## ENTRIES PROVIDED:
--- --- ---
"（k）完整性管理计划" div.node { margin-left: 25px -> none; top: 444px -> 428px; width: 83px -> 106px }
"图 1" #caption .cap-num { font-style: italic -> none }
--- --- ---
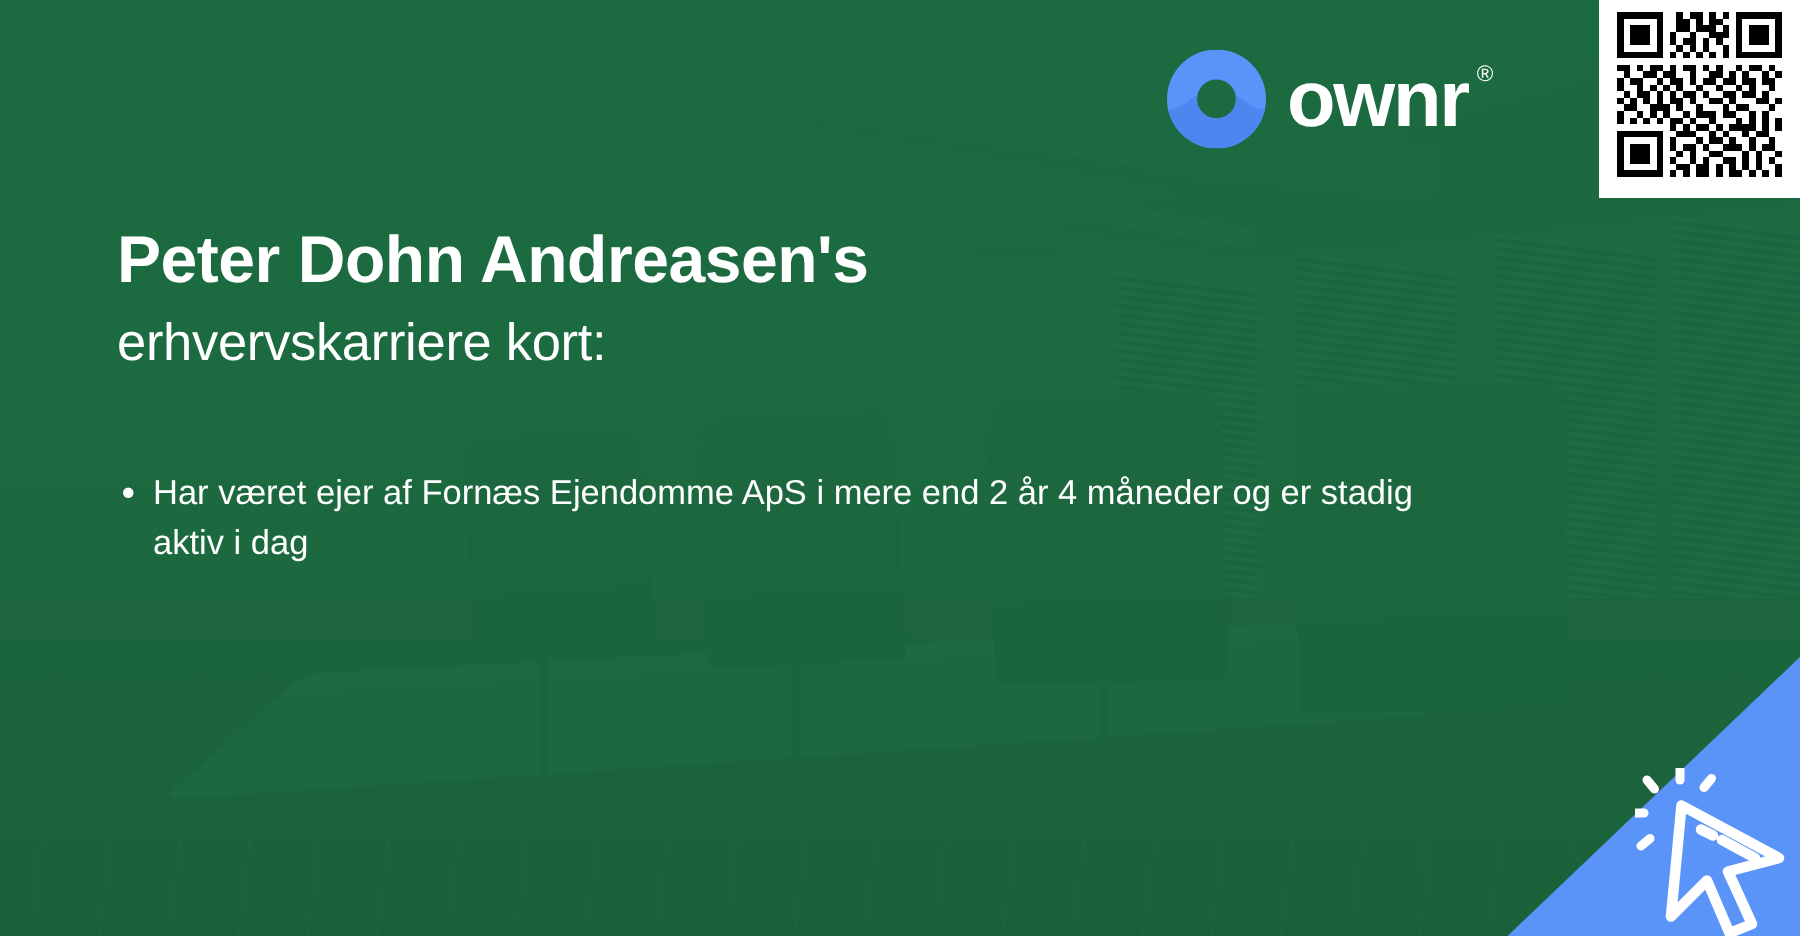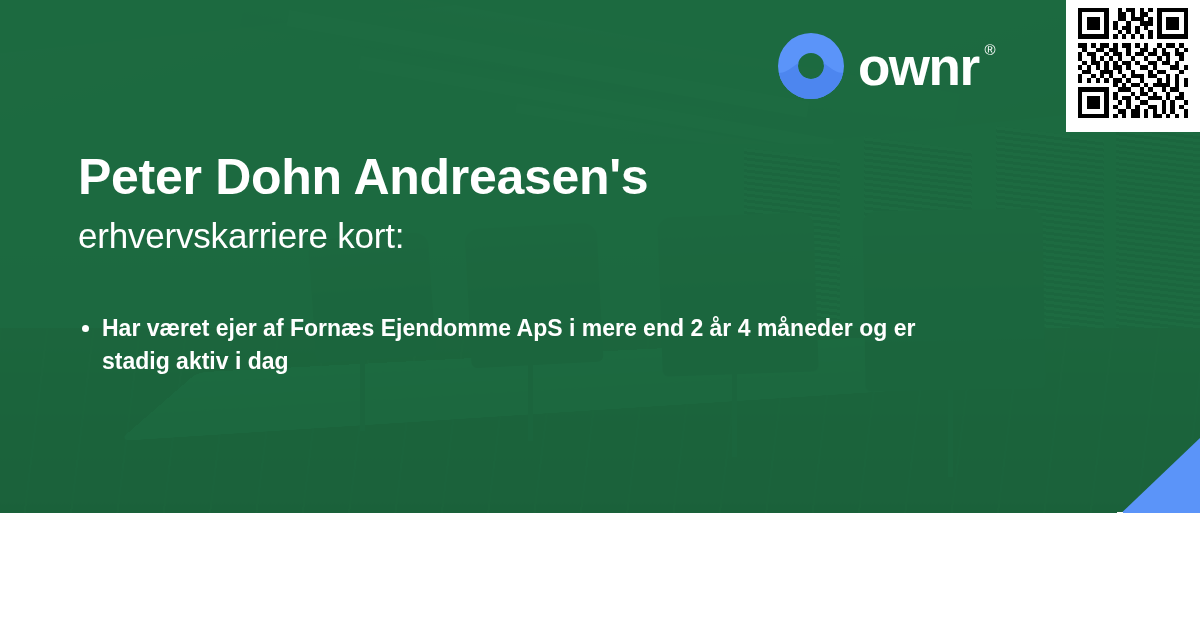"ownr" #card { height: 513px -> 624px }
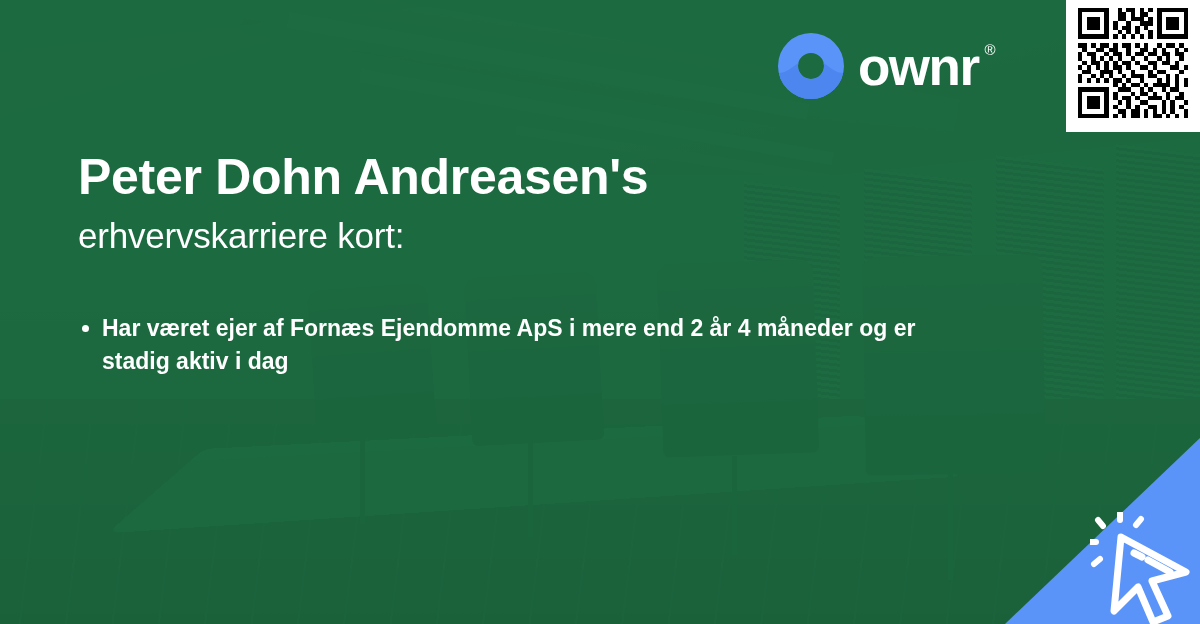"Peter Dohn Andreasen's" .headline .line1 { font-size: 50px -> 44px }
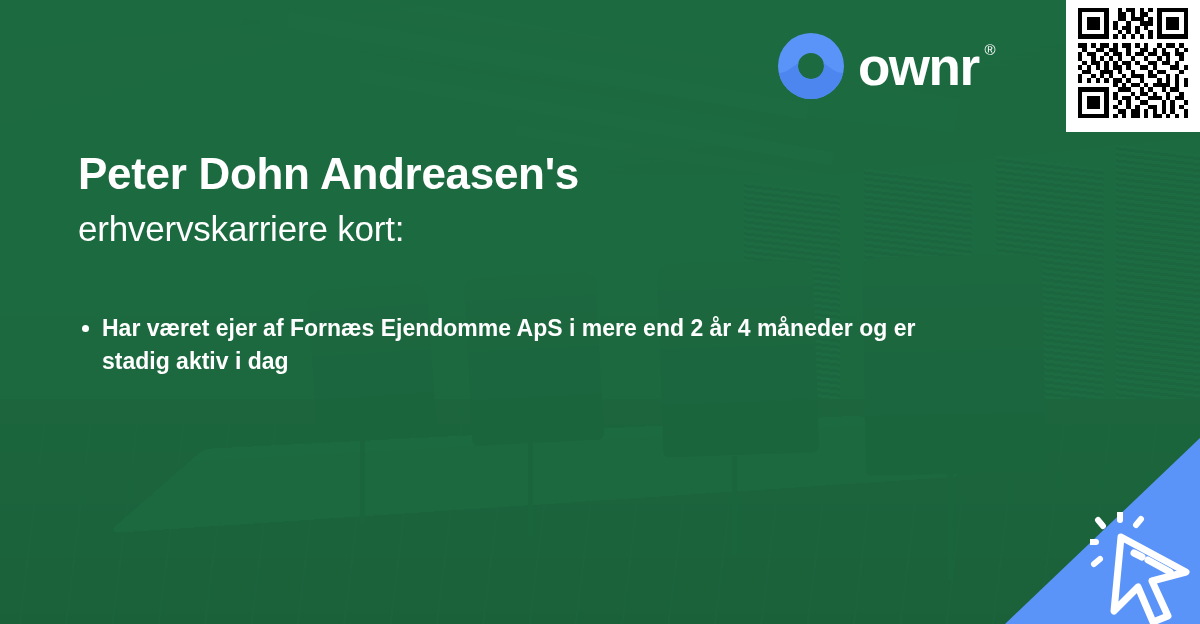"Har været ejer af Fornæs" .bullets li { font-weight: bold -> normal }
--- --- ---
Transcribe the lines above exactly, beginning at the one with "height: 513px ->" and ending at the one with "været ejer af". Include both; exclude the pictures.

## WRITTEN ANSWER:
"ownr" #card { height: 513px -> 624px }
"Peter Dohn Andreasen's" .headline .line1 { font-size: 50px -> 44px }
"Har været ejer af Fornæs" .bullets li { font-weight: bold -> normal }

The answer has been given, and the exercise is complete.